CS5841 Machine Learning Final Project Code

May 4, 2025

—

What is this

This is the final project I did with 3 other students, even though I was the only undergraduate in the group I have done well and I am happy to present the following code.

This was done while I was studying at Michigan Technological Universities (MTU)

The Team

I do not deserve credit alone for the final report and the work. This was a team project and I am thankfull to have the following people on my team and they should receive the same credit as every member of the team:

Amirmehdi Moghadamfarid, amoghad1@mtu.edu
Samuel Raber, sjraber@mtu.edu
Eric Fosu-Kwabi, efosukwa@mtu.edu

The Project: Hierarchical Reinforcement Learning Fraud Detection (HRLFD) - an Adapttive approach

Introduction

Financial fraud detection is a critical task in the modern digital economy.
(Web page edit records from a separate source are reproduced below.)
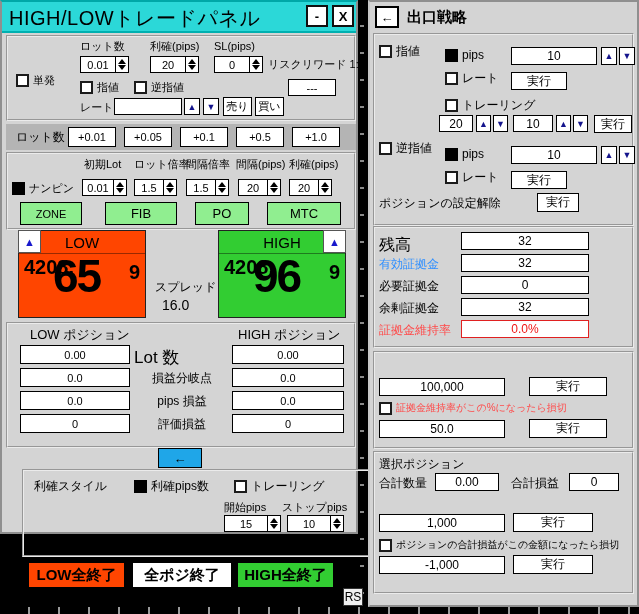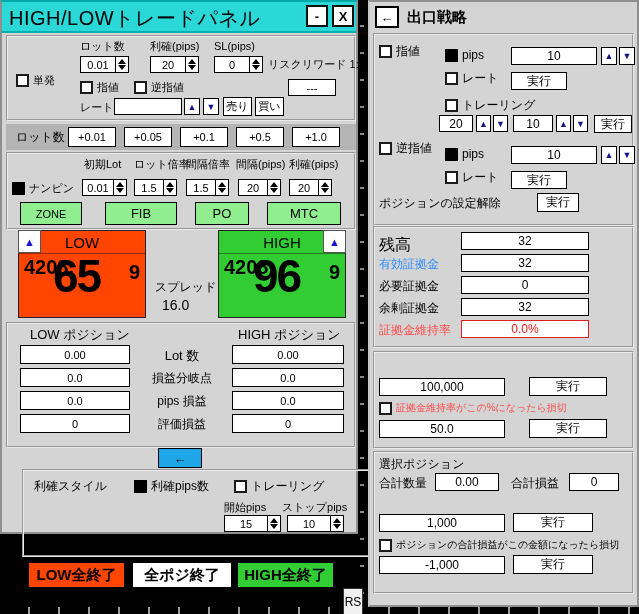--- a/index.html
+++ b/index.html
@@ -209,7 +209,7 @@
     <div class="lbl" style="left:230px;top:3px;font-size:13px">HIGH ポジション</div>
 
     <div class="box" style="left:12px;top:21px;width:110px;height:19px">0.00</div>
-    <div class="lbl" style="left:126px;top:24px;width:96px;text-align:center;font-size:13px">Lot 数</div>
+    <div class="lbl" style="left:126px;top:24px;width:96px;font-size:17px">Lot 数</div>
     <div class="box" style="left:224px;top:21px;width:112px;height:19px">0.00</div>
 
     <div class="box" style="left:12px;top:44px;width:110px;height:19px">0.0</div>

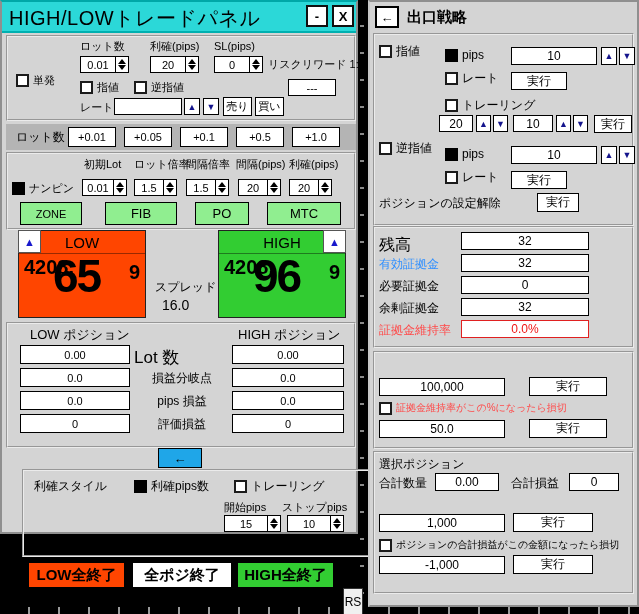--- a/index.html
+++ b/index.html
@@ -51,7 +51,7 @@
           background:repeating-linear-gradient(180deg,transparent 0 25px,#8a8a8a 25px 27px)}
   .hticks{position:absolute;left:0;top:607px;width:639px;height:7px;
           background:repeating-linear-gradient(90deg,transparent 0 28px,#9a9a9a 28px 30px)}
-  .rs{position:absolute;left:343px;top:588px;width:20px;height:27px;background:#f0f0f0;border:1px solid #333;
+  .rs{position:absolute;left:343px;top:588px;width:20px;height:18px;background:#f0f0f0;border:1px solid #333;
       box-sizing:border-box;display:flex;align-items:center;justify-content:center;font-size:12px;z-index:5}
 </style>
 </head>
Traditional supervised methods often struggle with imbalanced datasets, where fraudulent transactions are far less common than legitimate ones. This project explores the use of reinforcement learning (Q-learning) combined with decision tree classifiers to detect fraudulent cases more effectively. The goal was to design and evaluate a hybrid model capable of identifying fraud while minimizing false negatives.

Methods

Data Preparation

Resampling with SMOTE was applied to address class imbalance.
The dataset was shuffled to prevent ordering bias.
Features were used both in isolation (for decision tree models) and collectively (for Q-learning).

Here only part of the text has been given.